Return the listing in full. Keep every word as it stands.

▸ **GIVEN DATA**:
◆ ◆ ◆ ◆
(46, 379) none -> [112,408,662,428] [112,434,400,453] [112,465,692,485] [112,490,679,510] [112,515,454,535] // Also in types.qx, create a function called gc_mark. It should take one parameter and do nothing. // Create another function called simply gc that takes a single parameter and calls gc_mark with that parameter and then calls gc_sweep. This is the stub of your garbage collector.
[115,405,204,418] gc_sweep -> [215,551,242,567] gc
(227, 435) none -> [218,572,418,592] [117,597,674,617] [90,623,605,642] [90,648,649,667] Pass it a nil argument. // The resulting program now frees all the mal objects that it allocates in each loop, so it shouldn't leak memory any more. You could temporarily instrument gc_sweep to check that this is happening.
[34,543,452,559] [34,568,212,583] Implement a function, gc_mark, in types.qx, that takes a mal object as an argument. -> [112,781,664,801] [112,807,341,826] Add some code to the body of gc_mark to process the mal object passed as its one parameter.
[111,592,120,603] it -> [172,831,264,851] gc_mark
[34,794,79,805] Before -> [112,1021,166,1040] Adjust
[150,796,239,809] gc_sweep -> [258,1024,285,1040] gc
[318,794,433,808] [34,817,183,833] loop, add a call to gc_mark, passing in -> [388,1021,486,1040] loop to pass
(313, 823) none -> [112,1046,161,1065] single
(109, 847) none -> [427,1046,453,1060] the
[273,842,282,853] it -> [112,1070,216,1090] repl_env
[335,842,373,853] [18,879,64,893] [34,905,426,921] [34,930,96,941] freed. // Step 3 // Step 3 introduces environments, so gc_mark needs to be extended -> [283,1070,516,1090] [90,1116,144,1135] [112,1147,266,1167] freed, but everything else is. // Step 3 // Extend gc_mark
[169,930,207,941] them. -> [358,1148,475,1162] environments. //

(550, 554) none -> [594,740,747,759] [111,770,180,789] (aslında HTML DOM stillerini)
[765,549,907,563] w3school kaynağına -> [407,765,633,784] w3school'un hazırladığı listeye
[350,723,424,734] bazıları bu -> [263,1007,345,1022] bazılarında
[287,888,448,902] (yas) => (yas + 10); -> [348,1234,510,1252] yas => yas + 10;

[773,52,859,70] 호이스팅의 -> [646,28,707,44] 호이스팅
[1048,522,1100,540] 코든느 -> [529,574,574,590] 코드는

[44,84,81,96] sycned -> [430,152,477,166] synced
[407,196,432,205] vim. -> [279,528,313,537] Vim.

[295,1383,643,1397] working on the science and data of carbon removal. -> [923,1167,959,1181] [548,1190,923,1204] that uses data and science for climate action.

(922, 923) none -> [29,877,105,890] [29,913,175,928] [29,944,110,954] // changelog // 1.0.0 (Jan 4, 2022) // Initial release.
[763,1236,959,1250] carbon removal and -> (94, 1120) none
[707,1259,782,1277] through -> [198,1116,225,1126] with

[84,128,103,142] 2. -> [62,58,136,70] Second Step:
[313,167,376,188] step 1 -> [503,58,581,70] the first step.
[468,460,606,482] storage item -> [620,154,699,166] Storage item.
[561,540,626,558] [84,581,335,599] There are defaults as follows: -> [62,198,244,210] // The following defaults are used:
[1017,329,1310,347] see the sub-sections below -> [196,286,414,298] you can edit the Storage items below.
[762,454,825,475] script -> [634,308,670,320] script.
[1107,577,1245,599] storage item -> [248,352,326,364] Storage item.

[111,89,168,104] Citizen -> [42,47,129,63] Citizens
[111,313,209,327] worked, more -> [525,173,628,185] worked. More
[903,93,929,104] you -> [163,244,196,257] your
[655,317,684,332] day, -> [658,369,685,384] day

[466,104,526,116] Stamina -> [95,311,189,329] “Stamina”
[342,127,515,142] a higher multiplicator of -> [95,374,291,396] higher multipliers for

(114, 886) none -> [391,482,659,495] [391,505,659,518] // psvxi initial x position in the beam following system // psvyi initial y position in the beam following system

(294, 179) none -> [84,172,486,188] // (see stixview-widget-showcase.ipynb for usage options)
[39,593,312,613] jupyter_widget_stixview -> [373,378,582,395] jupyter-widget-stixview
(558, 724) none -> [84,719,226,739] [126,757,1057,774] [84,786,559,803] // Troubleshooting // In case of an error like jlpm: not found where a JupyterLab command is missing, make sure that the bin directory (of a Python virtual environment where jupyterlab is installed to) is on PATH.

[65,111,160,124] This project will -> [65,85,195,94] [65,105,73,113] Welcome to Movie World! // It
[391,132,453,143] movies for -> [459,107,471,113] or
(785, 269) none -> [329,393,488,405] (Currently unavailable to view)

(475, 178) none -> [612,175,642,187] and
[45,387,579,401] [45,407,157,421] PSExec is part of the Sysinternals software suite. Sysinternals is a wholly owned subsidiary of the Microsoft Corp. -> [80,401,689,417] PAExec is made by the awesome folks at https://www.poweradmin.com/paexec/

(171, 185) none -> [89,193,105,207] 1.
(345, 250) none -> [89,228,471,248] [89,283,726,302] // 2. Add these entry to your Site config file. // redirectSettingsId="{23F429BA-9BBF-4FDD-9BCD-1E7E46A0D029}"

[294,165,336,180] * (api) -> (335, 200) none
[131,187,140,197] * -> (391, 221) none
◆ ◆ ◆ ◆
▸ **ANSWER SPACE**:
(46, 379) none -> [112,408,662,428] [112,434,400,453] [112,465,692,485] [112,490,679,510] [112,515,454,535] // Also in types.qx, create a function called gc_mark. It should take one parameter and do nothing. // Create another function called simply gc that takes a single parameter and calls gc_mark with that parameter and then calls gc_sweep. This is the stub of your garbage collector.
[115,405,204,418] gc_sweep -> [215,551,242,567] gc
(227, 435) none -> [218,572,418,592] [117,597,674,617] [90,623,605,642] [90,648,649,667] Pass it a nil argument. // The resulting program now frees all the mal objects that it allocates in each loop, so it shouldn't leak memory any more. You could temporarily instrument gc_sweep to check that this is happening.
[34,543,452,559] [34,568,212,583] Implement a function, gc_mark, in types.qx, that takes a mal object as an argument. -> [112,781,664,801] [112,807,341,826] Add some code to the body of gc_mark to process the mal object passed as its one parameter.
[111,592,120,603] it -> [172,831,264,851] gc_mark
[34,794,79,805] Before -> [112,1021,166,1040] Adjust
[150,796,239,809] gc_sweep -> [258,1024,285,1040] gc
[318,794,433,808] [34,817,183,833] loop, add a call to gc_mark, passing in -> [388,1021,486,1040] loop to pass
(313, 823) none -> [112,1046,161,1065] single
(109, 847) none -> [427,1046,453,1060] the
[273,842,282,853] it -> [112,1070,216,1090] repl_env
[335,842,373,853] [18,879,64,893] [34,905,426,921] [34,930,96,941] freed. // Step 3 // Step 3 introduces environments, so gc_mark needs to be extended -> [283,1070,516,1090] [90,1116,144,1135] [112,1147,266,1167] freed, but everything else is. // Step 3 // Extend gc_mark
[169,930,207,941] them. -> [358,1148,475,1162] environments. //

(550, 554) none -> [594,740,747,759] [111,770,180,789] (aslında HTML DOM stillerini)
[765,549,907,563] w3school kaynağına -> [407,765,633,784] w3school'un hazırladığı listeye
[350,723,424,734] bazıları bu -> [263,1007,345,1022] bazılarında
[287,888,448,902] (yas) => (yas + 10); -> [348,1234,510,1252] yas => yas + 10;

[773,52,859,70] 호이스팅의 -> [646,28,707,44] 호이스팅
[1048,522,1100,540] 코든느 -> [529,574,574,590] 코드는

[44,84,81,96] sycned -> [430,152,477,166] synced
[407,196,432,205] vim. -> [279,528,313,537] Vim.

[295,1383,643,1397] working on the science and data of carbon removal. -> [923,1167,959,1181] [548,1190,923,1204] that uses data and science for climate action.

(922, 923) none -> [29,877,105,890] [29,913,175,928] [29,944,110,954] // changelog // 1.0.0 (Jan 4, 2022) // Initial release.
[763,1236,959,1250] carbon removal and -> (94, 1120) none
[707,1259,782,1277] through -> [198,1116,225,1126] with

[84,128,103,142] 2. -> [62,58,136,70] Second Step:
[313,167,376,188] step 1 -> [503,58,581,70] the first step.
[468,460,606,482] storage item -> [620,154,699,166] Storage item.
[561,540,626,558] [84,581,335,599] There are defaults as follows: -> [62,198,244,210] // The following defaults are used:
[1017,329,1310,347] see the sub-sections below -> [196,286,414,298] you can edit the Storage items below.
[762,454,825,475] script -> [634,308,670,320] script.
[1107,577,1245,599] storage item -> [248,352,326,364] Storage item.

[111,89,168,104] Citizen -> [42,47,129,63] Citizens
[111,313,209,327] worked, more -> [525,173,628,185] worked. More
[903,93,929,104] you -> [163,244,196,257] your
[655,317,684,332] day, -> [658,369,685,384] day

[466,104,526,116] Stamina -> [95,311,189,329] “Stamina”
[342,127,515,142] a higher multiplicator of -> [95,374,291,396] higher multipliers for

(114, 886) none -> [391,482,659,495] [391,505,659,518] // psvxi initial x position in the beam following system // psvyi initial y position in the beam following system

(294, 179) none -> [84,172,486,188] // (see stixview-widget-showcase.ipynb for usage options)
[39,593,312,613] jupyter_widget_stixview -> [373,378,582,395] jupyter-widget-stixview
(558, 724) none -> [84,719,226,739] [126,757,1057,774] [84,786,559,803] // Troubleshooting // In case of an error like jlpm: not found where a JupyterLab command is missing, make sure that the bin directory (of a Python virtual environment where jupyterlab is installed to) is on PATH.

[65,111,160,124] This project will -> [65,85,195,94] [65,105,73,113] Welcome to Movie World! // It
[391,132,453,143] movies for -> [459,107,471,113] or
(785, 269) none -> [329,393,488,405] (Currently unavailable to view)

(475, 178) none -> [612,175,642,187] and
[45,387,579,401] [45,407,157,421] PSExec is part of the Sysinternals software suite. Sysinternals is a wholly owned subsidiary of the Microsoft Corp. -> [80,401,689,417] PAExec is made by the awesome folks at https://www.poweradmin.com/paexec/

(171, 185) none -> [89,193,105,207] 1.
(345, 250) none -> [89,228,471,248] [89,283,726,302] // 2. Add these entry to your Site config file. // redirectSettingsId="{23F429BA-9BBF-4FDD-9BCD-1E7E46A0D029}"

[294,165,336,180] * (api) -> (335, 200) none
[131,187,140,197] * -> (391, 221) none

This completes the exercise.